George Brett’s service to the United States Stamp Society (also under its preceding name, the Bureau Issues Association) is unparalleled. He was a member for his entire adult life, joining at age 21, the age at which the BIA permitted membership. He was a prolific contributor to The Specialist and served as Editor in 1964. Brett was President of the Society in 1966 and 1967, Chairman of the Board from 1968 through 1973, and since 1981, Chairman Emeritus. In 2000 at the 70th Anniversary banquet of the Society held at the National Postal Museum, he was inducted into the Society’s Hall of Fame. For many, many years, George has been known as “Mr. B.I.A.”
Some of George’s numerous awards include:
- National Merit Award, Association of Stamp Clubs of Southeastern Pennsylvania
- Pheonix Award, Arizona Federation of Stamp Clubs
- Scroll of Honor, U.S. Geological Survey, Washington
- Luff Award, American Philatelic Society
- Writers Hall of Fame, Unit 30, American Philatelic Society
- Meritorious Service Award, The Philatelic Foundation
- U.S. Philatelic Research Award, The Cryer Foundation
- Lichtenstein Memorial Award, Collector’s Club of N.Y.
- McCoy Award, American Philatelic Congress
- Distinguished Philatelist Award, U.S. Philatelic Classics Society
- Dorothy Colby Memorial Award, American Philatelic Congress
- Hopkinson Memorial Award and Southgate Distinguished Philatelist Award, Bureau Issues Association
- Philatelic Achievement Award, Smithsonian Institution
In addition to the numerous accolades coming to George from various sources in the philatelic world, many also knew George as a fascinating, knowledgeable person. Many were fortunate to spend time with him at several summer seminars at the A.P.S. headquarters in State College and at numerous stamp shows. He had many stories about activities at the Bureau of Engraving and Printing and often referred to the printing personnel as the “boys at the Bureau.” George’s legacy is not only the knowledge he shared, but also his encouragement for others to share.

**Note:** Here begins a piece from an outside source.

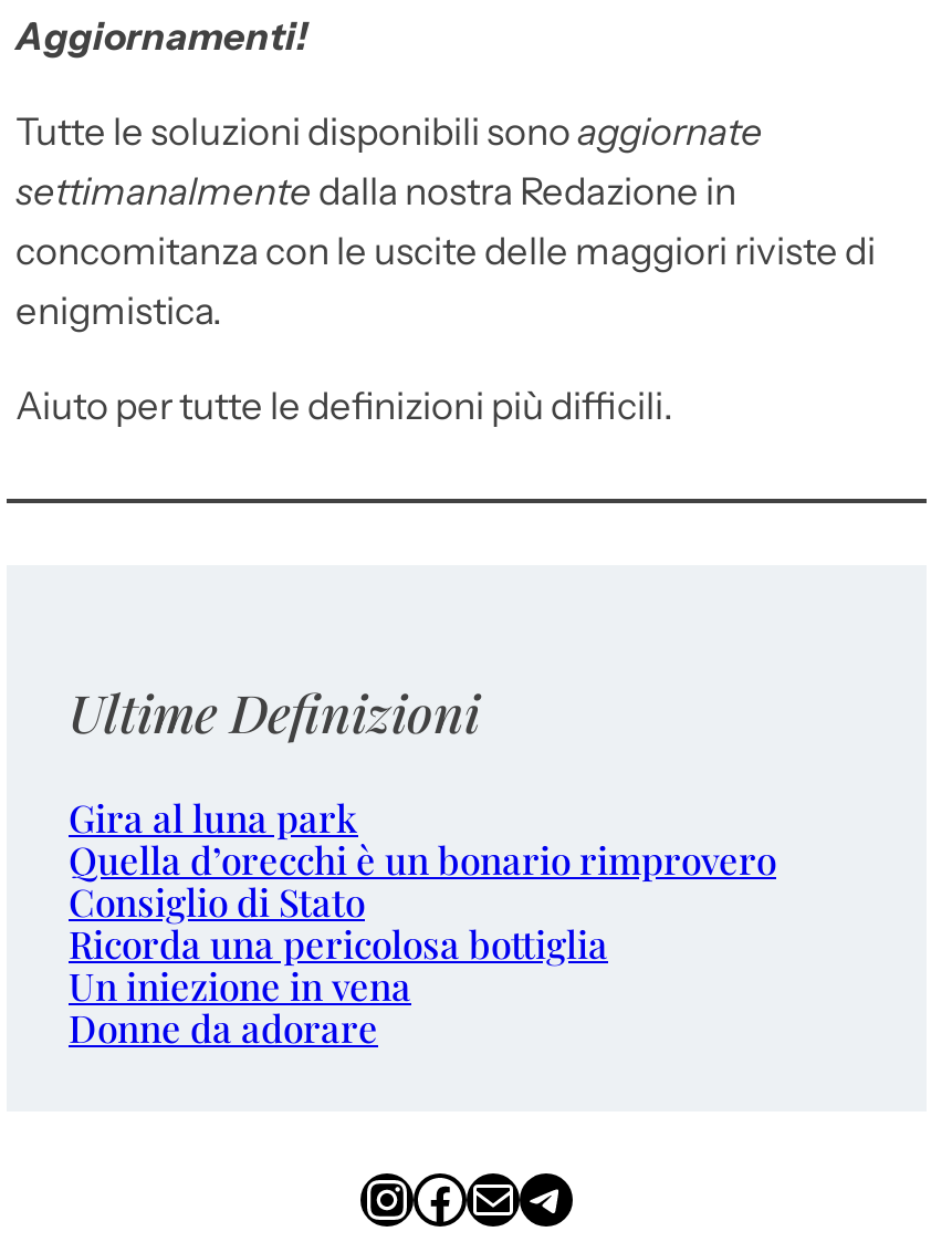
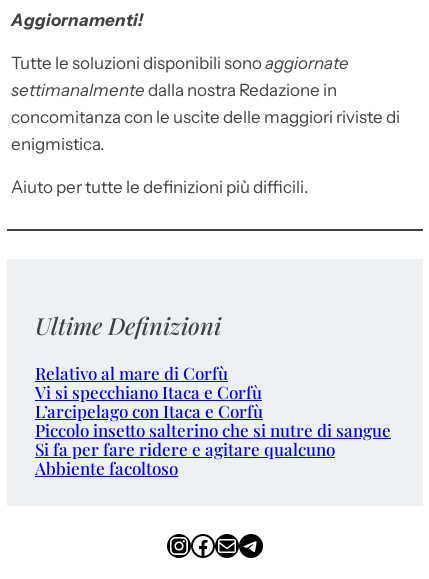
[69,793,776,1052] Gira al luna park | Quella d’orecchi è un bonario rimprovero | Consiglio di Stato | Ricorda una pericolosa bottiglia | Un iniezione in vena | Donne da adorare -> [35,362,391,479] Relativo al mare di Corfù | Vi si specchiano Itaca e Corfù | L’arcipelago con Itaca e Corfù | Piccolo insetto salterino che si nutre di sangue | Si fa per fare ridere e agitare qualcuno | Abbiente facoltoso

A member who had never met George remarked that his works will survive him as long as stamps are collected. His U.S. Specialist articles describing in detail the U.S. Bureau of Engraving and Printing presses are a treasure of information. George Brett’s articles could be counted on as being probably the most influential source for the learning and understanding of modern varieties.
The name of George Brett is also immortalized in postal history. George worked as an R.P.O. clerk 1936-42, working on trains in Iowa, Illinois and Wisconsin. He once told the story that while he worked at the Chicago R.P.O. Terminal he would occasionally go to the distribution area in the Chicago Post Office and look at the mail sorted for his hometown of Spirit Lake, Iowa. If he found a letter addressed to someone he knew, he would sometimes backstamp the letter with his R.P.O. clerk’s marking as a way of saying “hello” – not according to regulations, but no one ever complained.
Many remember George fondly, and one former Society officer remarked, “He was very friendly to me when my knowledge was limited and shared with me everything I asked him for. He was a grand old gentleman.” We will always remember George in that way.